(SUPPLIED RECORDS)

_ _ _ _

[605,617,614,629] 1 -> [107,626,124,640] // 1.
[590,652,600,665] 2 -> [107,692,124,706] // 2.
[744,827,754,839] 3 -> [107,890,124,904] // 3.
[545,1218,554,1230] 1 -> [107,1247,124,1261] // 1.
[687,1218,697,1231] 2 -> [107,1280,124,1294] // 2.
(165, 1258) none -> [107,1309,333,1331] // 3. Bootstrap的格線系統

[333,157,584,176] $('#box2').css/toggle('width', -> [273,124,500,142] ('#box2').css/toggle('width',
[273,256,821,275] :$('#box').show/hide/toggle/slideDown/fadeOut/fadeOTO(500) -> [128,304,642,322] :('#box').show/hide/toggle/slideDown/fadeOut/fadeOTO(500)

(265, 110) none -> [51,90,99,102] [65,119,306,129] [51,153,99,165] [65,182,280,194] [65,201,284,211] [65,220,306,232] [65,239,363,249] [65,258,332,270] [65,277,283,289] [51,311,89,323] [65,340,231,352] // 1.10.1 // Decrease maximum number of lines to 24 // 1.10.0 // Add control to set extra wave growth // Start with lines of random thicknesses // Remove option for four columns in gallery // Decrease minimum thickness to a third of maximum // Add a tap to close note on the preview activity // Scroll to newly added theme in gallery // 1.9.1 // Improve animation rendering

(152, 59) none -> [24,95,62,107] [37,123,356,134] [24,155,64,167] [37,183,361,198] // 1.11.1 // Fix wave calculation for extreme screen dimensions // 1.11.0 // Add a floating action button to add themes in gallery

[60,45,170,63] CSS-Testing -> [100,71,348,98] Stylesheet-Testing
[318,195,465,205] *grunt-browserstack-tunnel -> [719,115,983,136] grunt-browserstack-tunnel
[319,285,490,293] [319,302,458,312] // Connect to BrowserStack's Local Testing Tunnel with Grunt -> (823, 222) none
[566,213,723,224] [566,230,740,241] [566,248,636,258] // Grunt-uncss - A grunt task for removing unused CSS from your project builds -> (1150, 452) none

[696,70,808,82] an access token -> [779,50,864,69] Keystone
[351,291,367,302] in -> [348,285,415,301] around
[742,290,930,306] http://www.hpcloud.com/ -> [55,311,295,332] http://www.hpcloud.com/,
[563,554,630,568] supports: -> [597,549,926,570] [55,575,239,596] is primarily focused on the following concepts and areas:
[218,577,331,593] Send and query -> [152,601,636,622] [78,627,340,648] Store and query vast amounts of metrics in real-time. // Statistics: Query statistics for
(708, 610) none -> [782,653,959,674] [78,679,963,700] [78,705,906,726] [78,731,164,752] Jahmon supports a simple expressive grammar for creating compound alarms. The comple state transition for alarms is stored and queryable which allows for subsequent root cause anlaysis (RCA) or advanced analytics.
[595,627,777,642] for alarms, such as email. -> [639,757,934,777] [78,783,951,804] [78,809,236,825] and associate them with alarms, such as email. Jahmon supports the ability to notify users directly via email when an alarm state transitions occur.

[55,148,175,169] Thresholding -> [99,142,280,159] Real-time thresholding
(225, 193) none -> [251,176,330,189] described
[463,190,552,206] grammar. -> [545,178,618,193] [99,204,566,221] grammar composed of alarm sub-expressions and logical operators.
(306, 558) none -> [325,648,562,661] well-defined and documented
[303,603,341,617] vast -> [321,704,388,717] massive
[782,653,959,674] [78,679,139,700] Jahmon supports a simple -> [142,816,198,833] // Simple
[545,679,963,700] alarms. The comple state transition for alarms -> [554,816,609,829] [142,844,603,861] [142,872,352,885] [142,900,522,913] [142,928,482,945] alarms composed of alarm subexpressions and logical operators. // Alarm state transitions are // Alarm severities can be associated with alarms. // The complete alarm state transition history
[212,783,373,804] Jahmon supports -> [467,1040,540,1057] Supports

_ _ _ _

(EXERCISE) Transcribe, with no changes, the listing above from its first line through the line with "[218,577,331,593] Send and", including that line, and stop once it is done.

(WRITTEN SOLUTION)
[605,617,614,629] 1 -> [107,626,124,640] // 1.
[590,652,600,665] 2 -> [107,692,124,706] // 2.
[744,827,754,839] 3 -> [107,890,124,904] // 3.
[545,1218,554,1230] 1 -> [107,1247,124,1261] // 1.
[687,1218,697,1231] 2 -> [107,1280,124,1294] // 2.
(165, 1258) none -> [107,1309,333,1331] // 3. Bootstrap的格線系統

[333,157,584,176] $('#box2').css/toggle('width', -> [273,124,500,142] ('#box2').css/toggle('width',
[273,256,821,275] :$('#box').show/hide/toggle/slideDown/fadeOut/fadeOTO(500) -> [128,304,642,322] :('#box').show/hide/toggle/slideDown/fadeOut/fadeOTO(500)

(265, 110) none -> [51,90,99,102] [65,119,306,129] [51,153,99,165] [65,182,280,194] [65,201,284,211] [65,220,306,232] [65,239,363,249] [65,258,332,270] [65,277,283,289] [51,311,89,323] [65,340,231,352] // 1.10.1 // Decrease maximum number of lines to 24 // 1.10.0 // Add control to set extra wave growth // Start with lines of random thicknesses // Remove option for four columns in gallery // Decrease minimum thickness to a third of maximum // Add a tap to close note on the preview activity // Scroll to newly added theme in gallery // 1.9.1 // Improve animation rendering

(152, 59) none -> [24,95,62,107] [37,123,356,134] [24,155,64,167] [37,183,361,198] // 1.11.1 // Fix wave calculation for extreme screen dimensions // 1.11.0 // Add a floating action button to add themes in gallery

[60,45,170,63] CSS-Testing -> [100,71,348,98] Stylesheet-Testing
[318,195,465,205] *grunt-browserstack-tunnel -> [719,115,983,136] grunt-browserstack-tunnel
[319,285,490,293] [319,302,458,312] // Connect to BrowserStack's Local Testing Tunnel with Grunt -> (823, 222) none
[566,213,723,224] [566,230,740,241] [566,248,636,258] // Grunt-uncss - A grunt task for removing unused CSS from your project builds -> (1150, 452) none

[696,70,808,82] an access token -> [779,50,864,69] Keystone
[351,291,367,302] in -> [348,285,415,301] around
[742,290,930,306] http://www.hpcloud.com/ -> [55,311,295,332] http://www.hpcloud.com/,
[563,554,630,568] supports: -> [597,549,926,570] [55,575,239,596] is primarily focused on the following concepts and areas:
[218,577,331,593] Send and query -> [152,601,636,622] [78,627,340,648] Store and query vast amounts of metrics in real-time. // Statistics: Query statistics for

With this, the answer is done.